Finalmente la Enseñanza me ha proporcionado un cimiento sólido, que hace sencilla y clara esa complicada doctrina cristiana de la Santísima Trinidad. Azrael y Arrantees, el Gobernador y la Directora de todos los inmensos proyectos del Mundo del Pensamiento, con sus Planos y sus distintas formas de existencia para nuestras Mentes Eternas y Supraconscientes, conocedores de la vida humana, pues han sufrido sus dificultades y limitaciones. Azrael, que espera a tener una relación personal con cada Mente Consciente, que vendrá en algún momento en el curso de cada Libro; Arrantees que dirige las fuentes de inspiración, de las que tanto necesitamos aprender, para que las vías de comunicación puedan desarrollarse más completamente; y la Luz a la que llamamos Mente y Objetivo del universo, de quien sé en mi mente y siento en mi corazón que está más allá de la comprensión completa de cualquier Mente Consciente. En efecto, ¿cómo podría la parte comprender al todo? Hasta que no se realice la unión completa, no se podrá alcanzar la comprensión completa. En este sentido, la humanidad tiene que permanecer como un niño, que vive en un mundo propio, que se toca y se mezcla con el mundo de los adultos, y que tiene el derecho a los placeres de la infancia y a ser protegido. De la misma manera que los niños se preparan para la vida adulta en el mundo de los adultos, la humanidad tiene que prepararse en la tierra para la vida en el Mundo del Pensamiento, y como nuestro objetivo es la búsqueda de la Luz, cada uno tiene que luchar por tener toda la comprensión que pueda lograr.

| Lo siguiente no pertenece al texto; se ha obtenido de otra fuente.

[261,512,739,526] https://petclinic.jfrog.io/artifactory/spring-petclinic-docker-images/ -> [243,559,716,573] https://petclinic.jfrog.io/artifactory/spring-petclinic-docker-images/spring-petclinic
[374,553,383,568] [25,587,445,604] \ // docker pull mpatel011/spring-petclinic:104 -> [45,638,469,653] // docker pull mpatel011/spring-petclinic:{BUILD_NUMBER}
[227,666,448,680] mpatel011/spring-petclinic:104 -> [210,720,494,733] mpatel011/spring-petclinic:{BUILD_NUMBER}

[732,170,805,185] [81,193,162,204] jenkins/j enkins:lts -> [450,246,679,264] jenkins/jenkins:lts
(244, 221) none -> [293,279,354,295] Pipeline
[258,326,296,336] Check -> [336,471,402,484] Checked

     Hay muchas maneras de alcanzar esta comprensión, hay grados de percepción, y cada individuo en cada vida tiene que llegar lo lejos que pueda. De esta manera me parece natural que Sir James Jeans considere que si hay un Dios debe ser el Gran Matemático, igual que un gran músico sentiría que es el Señor de los Sonidos. Tales sensaciones son el resultado del verdadero conocimiento, que ha sido recibido desde uno de los seis Planos, que después de todo son maneras de percibir la Luz. Pero sólo el Séptimo Plano, más allá de los seis, es el Plano de la comunicación individual con la Luz. Allí comienza la comprensión, el intercambio directo e individual con la Luz.

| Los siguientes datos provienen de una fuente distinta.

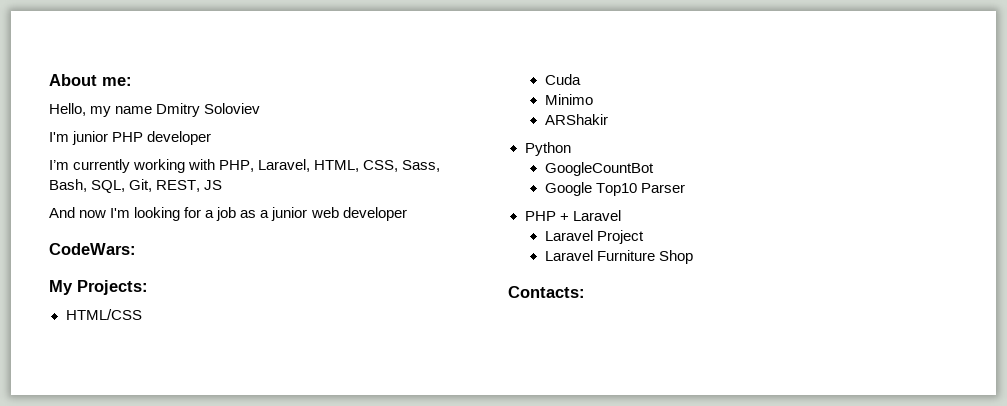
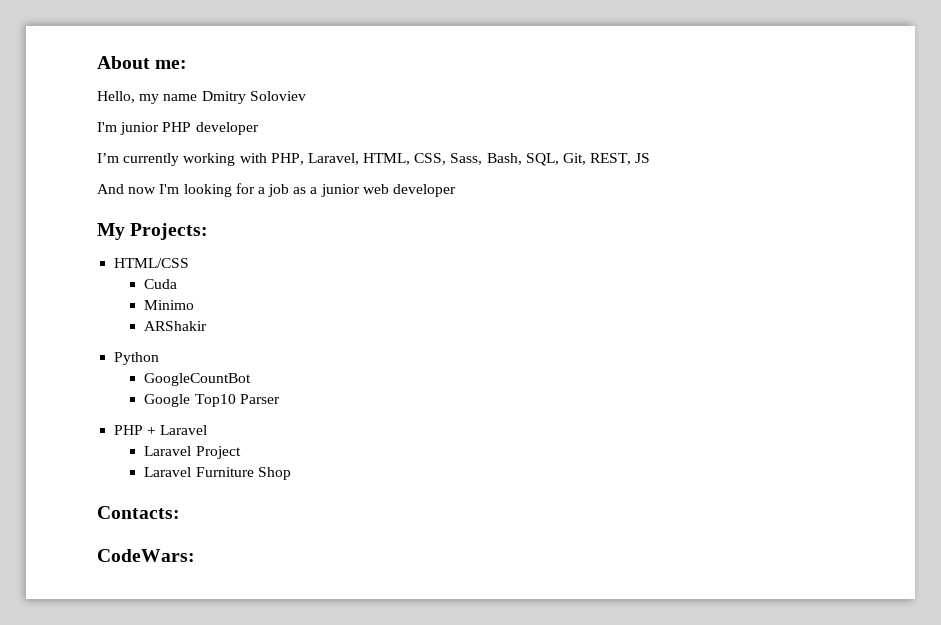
[49,243,136,255] // CodeWars: -> (457, 190) none
(585, 292) none -> [97,549,195,562] // CodeWars:

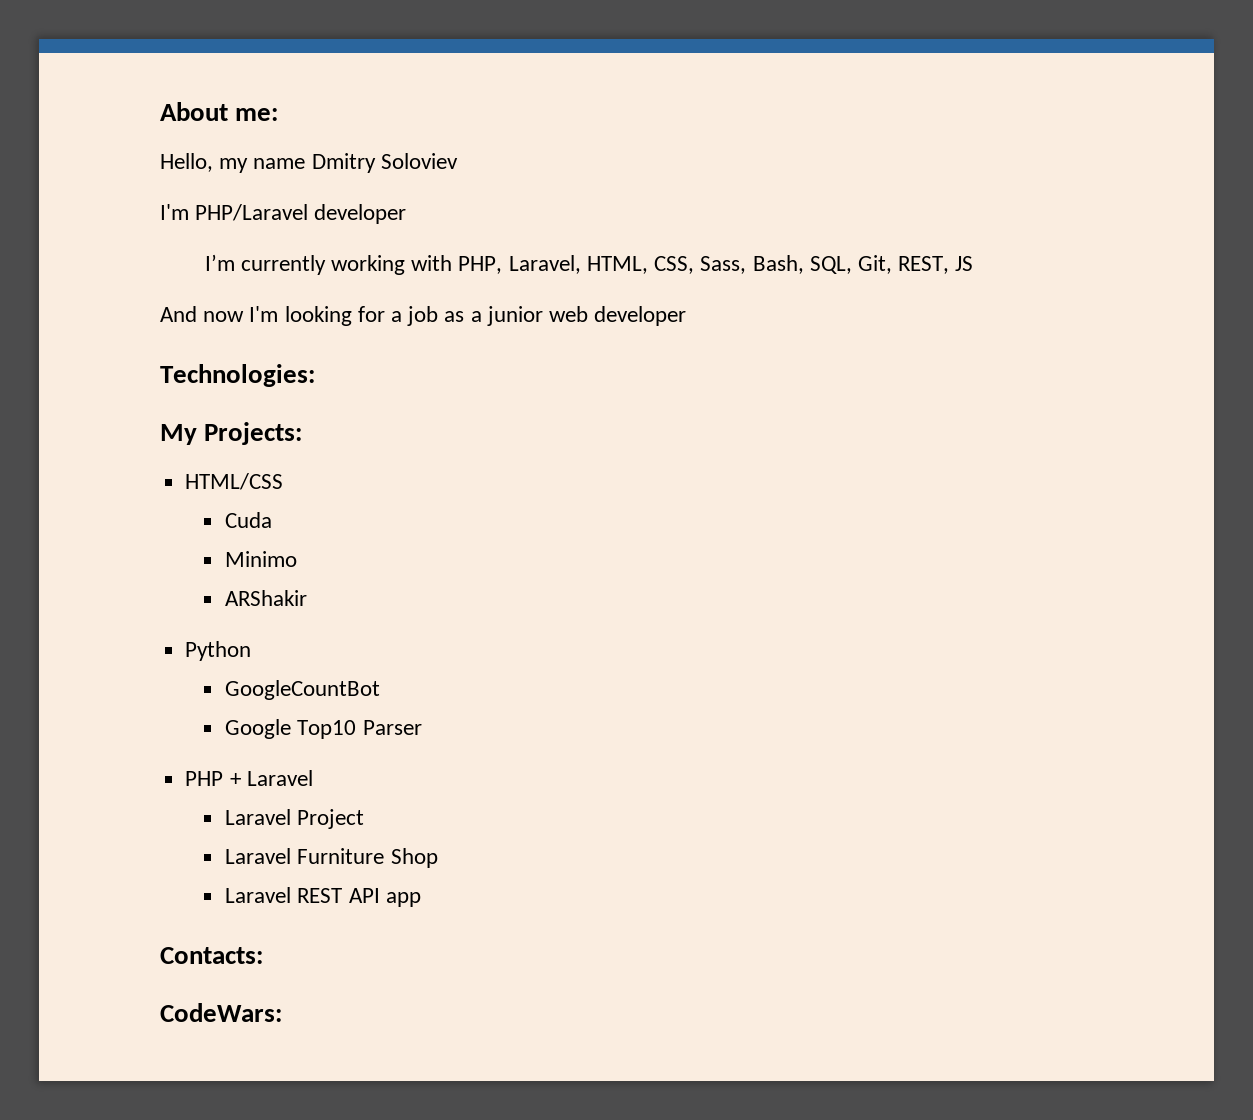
[120,122,192,135] junior PHP -> [195,204,309,221] PHP/Laravel
(457, 190) none -> [160,364,315,387] // Technologies:
(291, 473) none -> [225,887,421,907] // Laravel REST API app

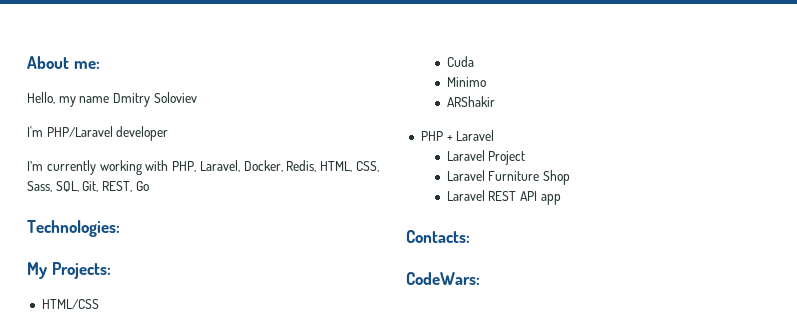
(581, 264) none -> [243,160,317,172] Docker, Redis,
[752,255,804,274] Bash, -> (52, 186) none
[955,256,974,271] [160,306,687,326] JS // And now I'm looking for a job as a junior web developer -> [135,181,149,191] Go
[185,641,252,661] [225,680,381,700] [225,719,422,739] // Python // GoogleCountBot // Google Top10 Parser -> (495, 101) none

     ¿Es definitiva esta Enseñanza? Ciertamente no. Creo que está hecha para adaptarse a nuestras necesidades actuales, y que, como cualquier inspiración o rememoración, es sólo una señal más en el camino. Sin embargo, no se puede atribuir a la ilusión la aceptación de estas ideas. No ofrecen la calma idílica del cielo como recompensa por las vicisitudes de la vida, sino una tremenda e incesante responsabilidad, no sólo respecto de la propia personalidad creativa, sino también respecto de la vida como todo.

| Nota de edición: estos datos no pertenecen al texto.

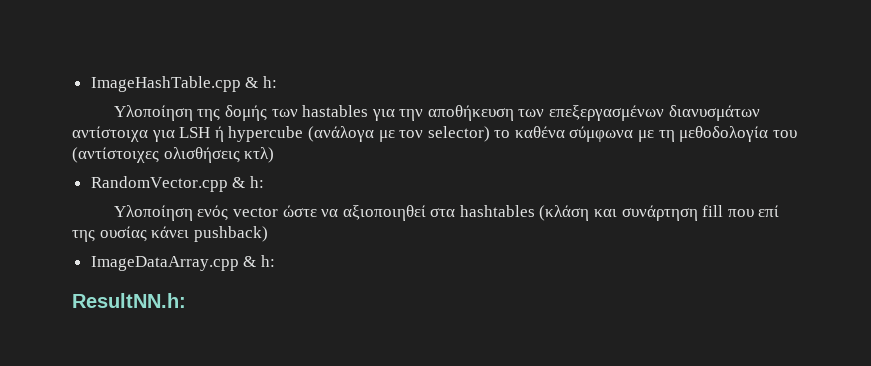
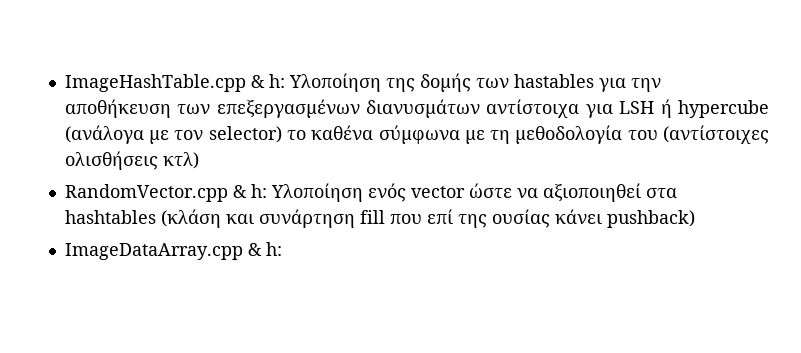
(277, 82) // -> (285, 81) none
(264, 182) // -> (267, 191) none
[72,293,186,308] // ResultNN.h: -> (282, 249) none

     El que ha aprendido a amar la vida, o se siente atraído a buscar el conocimiento, o encuentra paz y alegría en la belleza que descubre en la tierra, encontrará que la experiencia continuada de estos tres Caminos hace que cada vida sea digna de ser vivida, y sus logros lo mantendrán en la búsqueda de la Luz, que es el objetivo de su ser.